• [EXERCISE DETAILS]: Repeat the entries exactly as they are written.

§

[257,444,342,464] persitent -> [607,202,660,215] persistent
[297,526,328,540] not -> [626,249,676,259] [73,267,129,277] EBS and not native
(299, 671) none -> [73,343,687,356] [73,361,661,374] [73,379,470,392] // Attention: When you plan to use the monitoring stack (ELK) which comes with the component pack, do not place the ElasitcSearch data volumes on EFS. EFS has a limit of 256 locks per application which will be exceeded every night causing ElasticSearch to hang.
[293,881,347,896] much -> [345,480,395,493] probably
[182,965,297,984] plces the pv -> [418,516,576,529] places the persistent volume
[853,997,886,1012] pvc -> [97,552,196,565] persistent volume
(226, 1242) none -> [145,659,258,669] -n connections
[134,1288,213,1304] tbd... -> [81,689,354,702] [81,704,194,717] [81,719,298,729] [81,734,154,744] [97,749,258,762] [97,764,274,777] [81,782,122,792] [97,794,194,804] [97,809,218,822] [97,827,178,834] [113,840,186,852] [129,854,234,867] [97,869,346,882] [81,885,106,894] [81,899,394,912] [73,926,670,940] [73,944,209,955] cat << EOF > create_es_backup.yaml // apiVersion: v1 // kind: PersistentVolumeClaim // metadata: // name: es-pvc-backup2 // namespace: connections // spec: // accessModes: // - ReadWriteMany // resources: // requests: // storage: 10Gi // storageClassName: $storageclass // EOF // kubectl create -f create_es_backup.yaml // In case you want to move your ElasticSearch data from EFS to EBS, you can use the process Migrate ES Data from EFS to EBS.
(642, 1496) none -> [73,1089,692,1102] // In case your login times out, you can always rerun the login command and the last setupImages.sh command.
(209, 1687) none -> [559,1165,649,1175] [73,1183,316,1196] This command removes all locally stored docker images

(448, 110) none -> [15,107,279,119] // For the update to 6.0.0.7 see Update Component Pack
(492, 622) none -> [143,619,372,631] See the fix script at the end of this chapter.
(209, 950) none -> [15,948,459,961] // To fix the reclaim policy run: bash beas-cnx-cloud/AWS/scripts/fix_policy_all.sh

§

• [ANSWER AREA]:
[257,444,342,464] persitent -> [607,202,660,215] persistent
[297,526,328,540] not -> [626,249,676,259] [73,267,129,277] EBS and not native
(299, 671) none -> [73,343,687,356] [73,361,661,374] [73,379,470,392] // Attention: When you plan to use the monitoring stack (ELK) which comes with the component pack, do not place the ElasitcSearch data volumes on EFS. EFS has a limit of 256 locks per application which will be exceeded every night causing ElasticSearch to hang.
[293,881,347,896] much -> [345,480,395,493] probably
[182,965,297,984] plces the pv -> [418,516,576,529] places the persistent volume
[853,997,886,1012] pvc -> [97,552,196,565] persistent volume
(226, 1242) none -> [145,659,258,669] -n connections
[134,1288,213,1304] tbd... -> [81,689,354,702] [81,704,194,717] [81,719,298,729] [81,734,154,744] [97,749,258,762] [97,764,274,777] [81,782,122,792] [97,794,194,804] [97,809,218,822] [97,827,178,834] [113,840,186,852] [129,854,234,867] [97,869,346,882] [81,885,106,894] [81,899,394,912] [73,926,670,940] [73,944,209,955] cat << EOF > create_es_backup.yaml // apiVersion: v1 // kind: PersistentVolumeClaim // metadata: // name: es-pvc-backup2 // namespace: connections // spec: // accessModes: // - ReadWriteMany // resources: // requests: // storage: 10Gi // storageClassName: $storageclass // EOF // kubectl create -f create_es_backup.yaml // In case you want to move your ElasticSearch data from EFS to EBS, you can use the process Migrate ES Data from EFS to EBS.
(642, 1496) none -> [73,1089,692,1102] // In case your login times out, you can always rerun the login command and the last setupImages.sh command.
(209, 1687) none -> [559,1165,649,1175] [73,1183,316,1196] This command removes all locally stored docker images

(448, 110) none -> [15,107,279,119] // For the update to 6.0.0.7 see Update Component Pack
(492, 622) none -> [143,619,372,631] See the fix script at the end of this chapter.
(209, 950) none -> [15,948,459,961] // To fix the reclaim policy run: bash beas-cnx-cloud/AWS/scripts/fix_policy_all.sh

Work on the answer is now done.